Also, uberbuffers where planned to be part of GL 2.0. It was the single biggest feature I wanted to see in core GL 2.
i hoped to see the framebuffer objects in 2.0 as well. im quite disappointed

zed
10-20-2005, 04:21 PM
because every other word was mispelled.
with all those speelling:) im one of the worse offenders


they realise that game developers want the latest features, no matter the cost.bollux, well maybe they want them but do they use them? NO, if u disagree name released examples.
eg i read a review of FEAR today, along the lines best graphics ever etc. and heres me looking at the screenshots + going huh?
most of these games labelled dx9/10 are not much better visually than quake3

Brolingstanz
10-20-2005, 05:42 PM
bollux, well maybe they want them but do they use them?right said, zed. are you too sexy for logical questions? :D

my point was the stuff about the speed thing that dan mentioned, the turnaround issue, the "what the heck is taking so long" deal. you knows? like, zoiks scoob, i was defending opengl and the arb (not that they need defense), or did i make that too obvious?

i haven't played many games lately, i regret to admit, but i suspect that all the latest games will make full use of their respective apis, else they will likely not sell many copies compared to those that do. and consider all the games that are currently in developement. the sooner dev teams have access to the latest features, the sooner they can begin incorporating them into their engines. this takes time, and advanced availability makes planning and developement a lot easier, especially with a dev cycle of a couple years or more. it's nice to know what you have in the bag, even if you don't use it today.

regards,
bonehead

Korval
10-20-2005, 08:26 PM
Next time,
Im looking forward to see how you write in my native
language.I'm sure that if I were to take the time to offer up an "open letter" to someone in your language (or any language I am not familiar with), I would consider it inappropriate to release said letter if I had not taken the time to do even basic spelling checks (like looking at some other posts in the thread and following their lead on how to spell something I don't know). But that's just me. And the whole "English as a second language" thing isn't an excuse, as there are plenty of posters here and elsewhere who know English as a second language who are capable of spelling better than many to whom English is a first language.

But, I digress.

As to the point of your diatribe, we all know that the SuperBuffers/UberBuffers/etc fiasco was due to a combination of problems in the ARB, ranging from politicking amongst its members to simple apathy about the extension. The ARB has made numerous mistakes pertaining to this important functionality, and I have even made numerous posts attacking them for it.
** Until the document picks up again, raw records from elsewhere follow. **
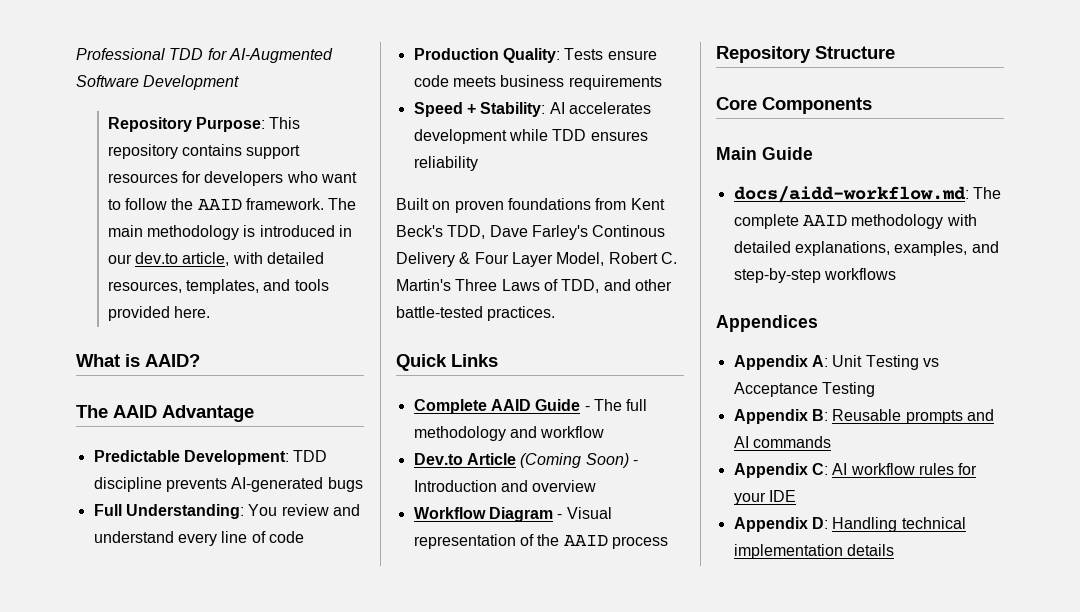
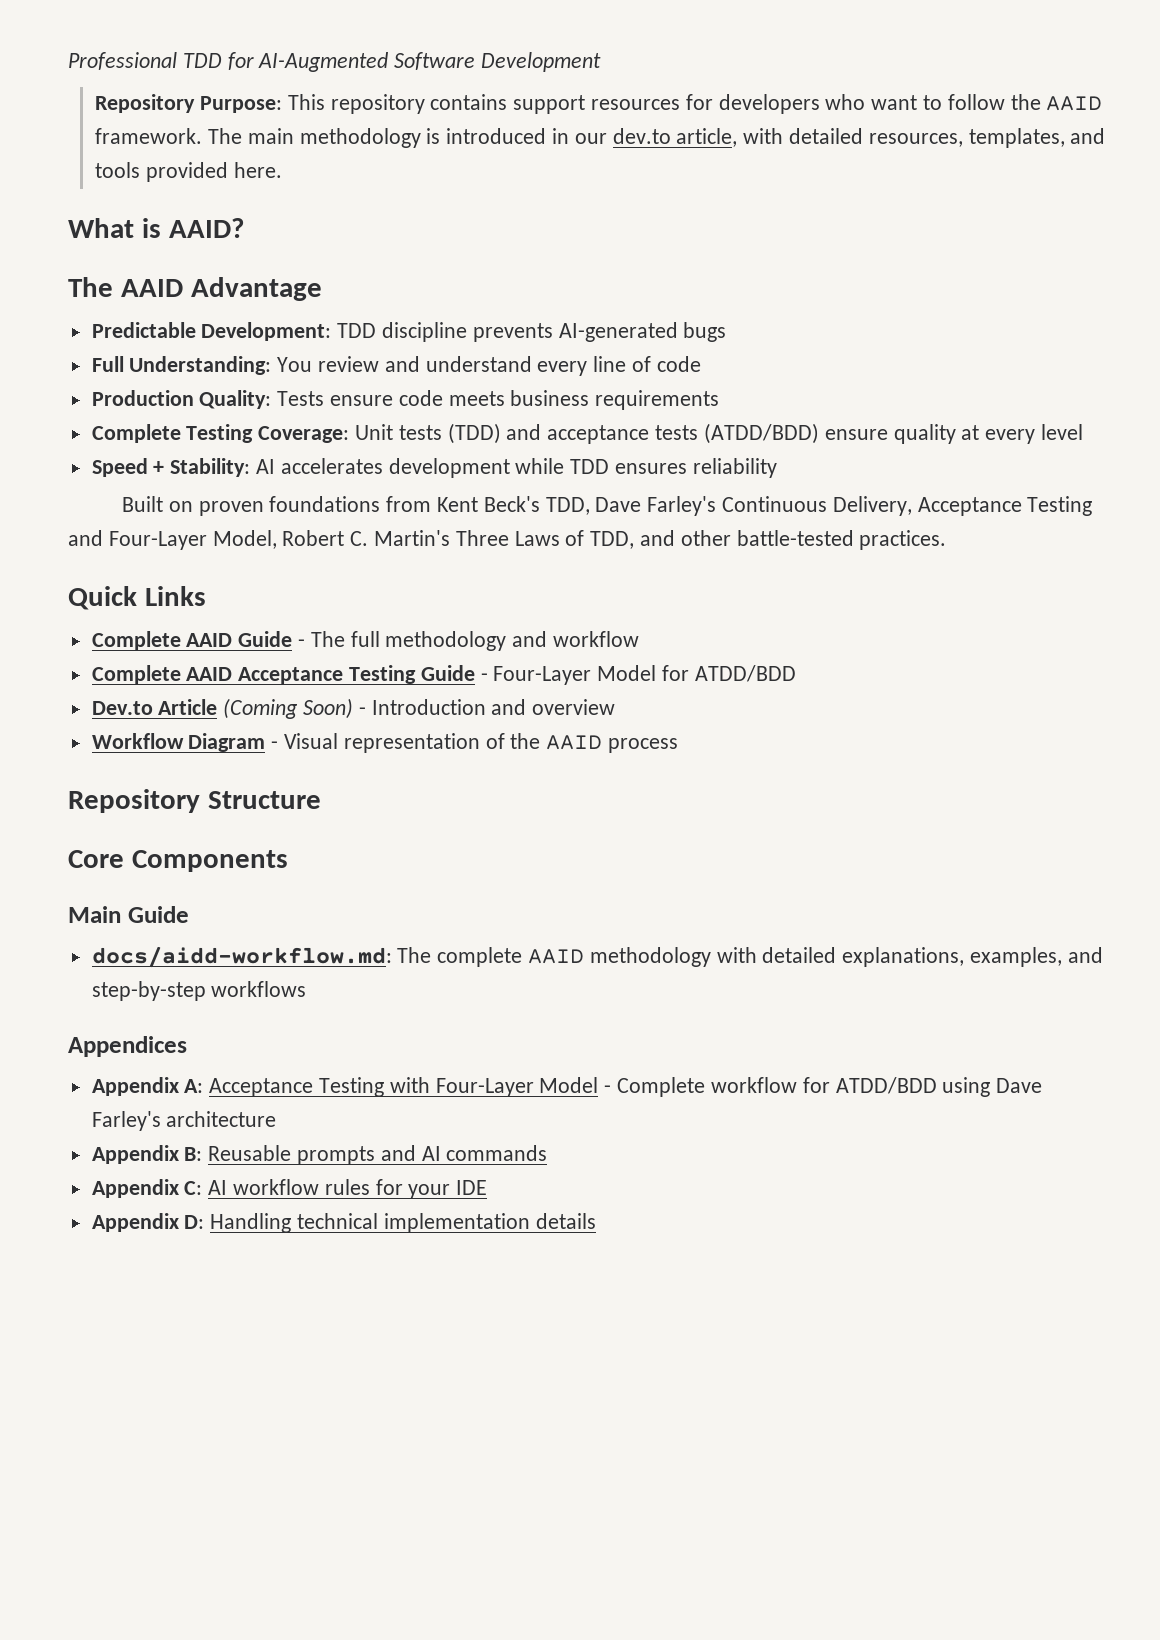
+ Complete Testing Coverage: Unit tests (TDD) and acceptance tests (ATDD/BDD) ensure quality at every level
- Built on proven foundations from Kent Beck's TDD, Dave Farley's Continous Delivery & Four Layer Model, Robert C. Martin's Three Laws of TDD, and other battle-tested practices.
+ Built on proven foundations from Kent Beck's TDD, Dave Farley's Continuous Delivery, Acceptance Testing and Four-Layer Model, Robert C. Martin's Three Laws of TDD, and other battle-tested practices.
+ Complete AAID Acceptance Testing Guide - Four-Layer Model for ATDD/BDD
- Appendix A: Unit Testing vs Acceptance Testing
+ Appendix A: Acceptance Testing with Four-Layer Model - Complete workflow for ATDD/BDD using Dave Farley's architecture

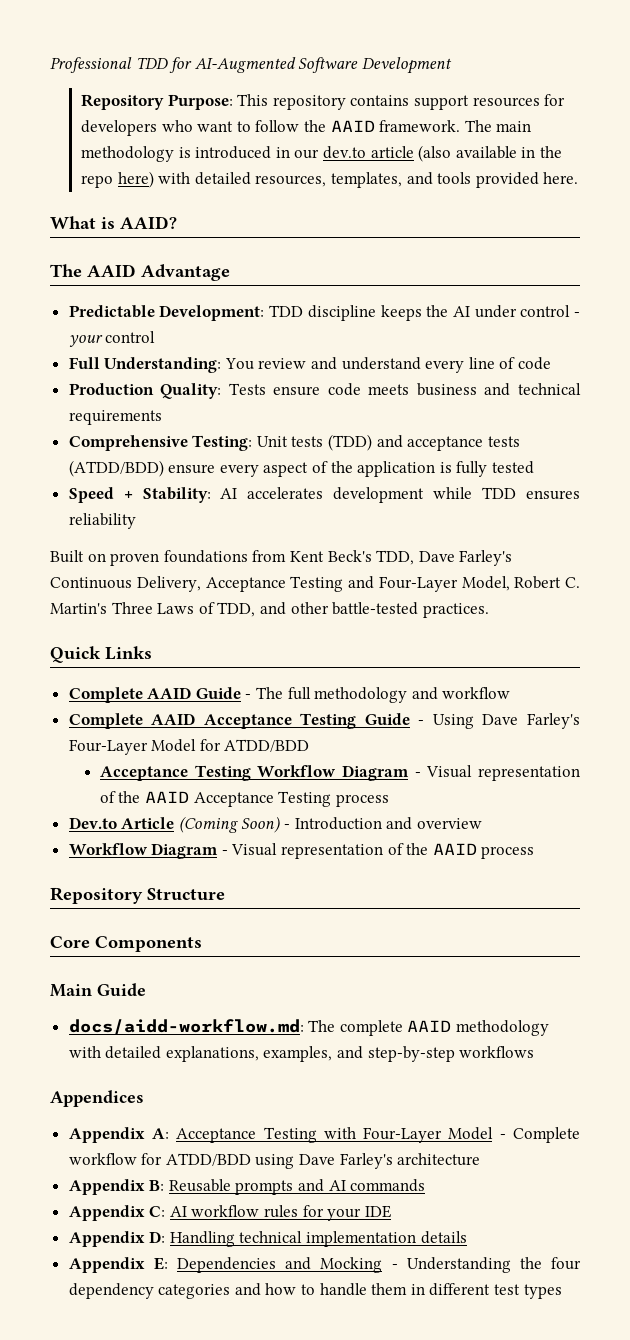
- The main methodology is introduced in our dev.to article, with detailed resources, templates, and tools provided here.
+ The main methodology is introduced in our dev.to article (also available in the repo here) with detailed resources, templates, and tools provided here.
- Predictable Development: TDD discipline prevents AI-generated bugs
+ Predictable Development: TDD discipline keeps the AI under control - your control
- Production Quality: Tests ensure code meets business requirements
+ Production Quality: Tests ensure code meets business and technical requirements
- Complete Testing Coverage: Unit tests (TDD) and acceptance tests (ATDD/BDD) ensure quality at every level
+ Comprehensive Testing: Unit tests (TDD) and acceptance tests (ATDD/BDD) ensure every aspect of the application is fully tested
- Complete AAID Acceptance Testing Guide - Four-Layer Model for ATDD/BDD
+ Complete AAID Acceptance Testing Guide - Using Dave Farley's Four-Layer Model for ATDD/BDD
+ Acceptance Testing Workflow Diagram - Visual representation of the AAID Acceptance Testing process
+ Appendix E: Dependencies and Mocking - Understanding the four dependency categories and how to handle them in different test types

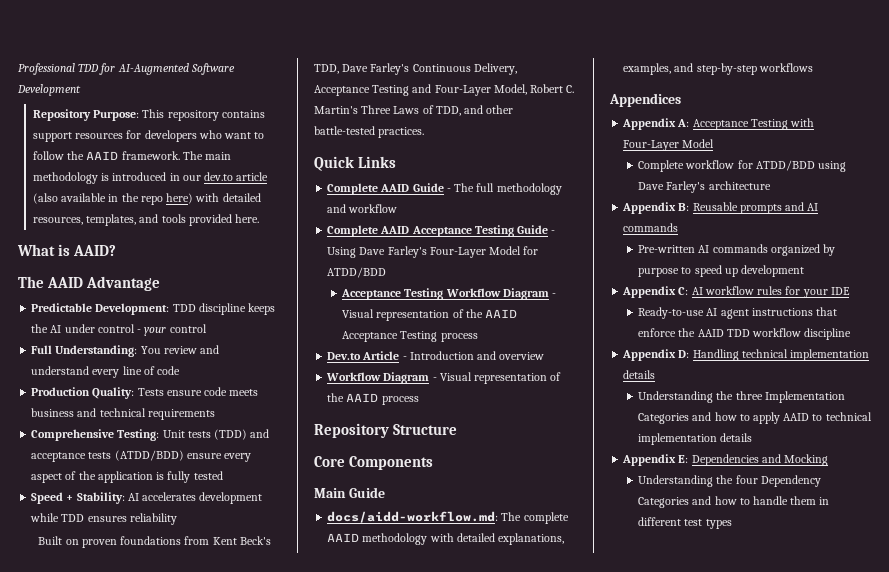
- Dev.to Article (Coming Soon) - Introduction and overview
+ Dev.to Article - Introduction and overview
- Appendix A: Acceptance Testing with Four-Layer Model - Complete workflow for ATDD/BDD using Dave Farley's architecture
+ Appendix A: Acceptance Testing with Four-Layer Model
+ Complete workflow for ATDD/BDD using Dave Farley's architecture
+ Pre-written AI commands organized by purpose to speed up development
+ Ready-to-use AI agent instructions that enforce the AAID TDD workflow discipline
+ Understanding the three Implementation Categories and how to apply AAID to technical implementation details
- Appendix E: Dependencies and Mocking - Understanding the four dependency categories and how to handle them in different test types
+ Appendix E: Dependencies and Mocking
+ Understanding the four Dependency Categories and how to handle them in different test types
However, the fact of the matter is that the ARB is made of a bunch of people who are in competition with one another. While I blame them for the generally poor state of OpenGL in comparison to D3D on a variety of fronts, no particular resolution exists in order to rectify the situation. Effectively, hate the ARB all you want, but that's what we have.


speed is good, but isn't the strength of opengl the great design of the api?You're kidding, right? OpenGL's strength is not the "great design" of its API, but in the fact that it is the only cross-platform 3D graphics API. That is it's only strength compared to its competition. Everything else is either approximately equal to D3D or inferior.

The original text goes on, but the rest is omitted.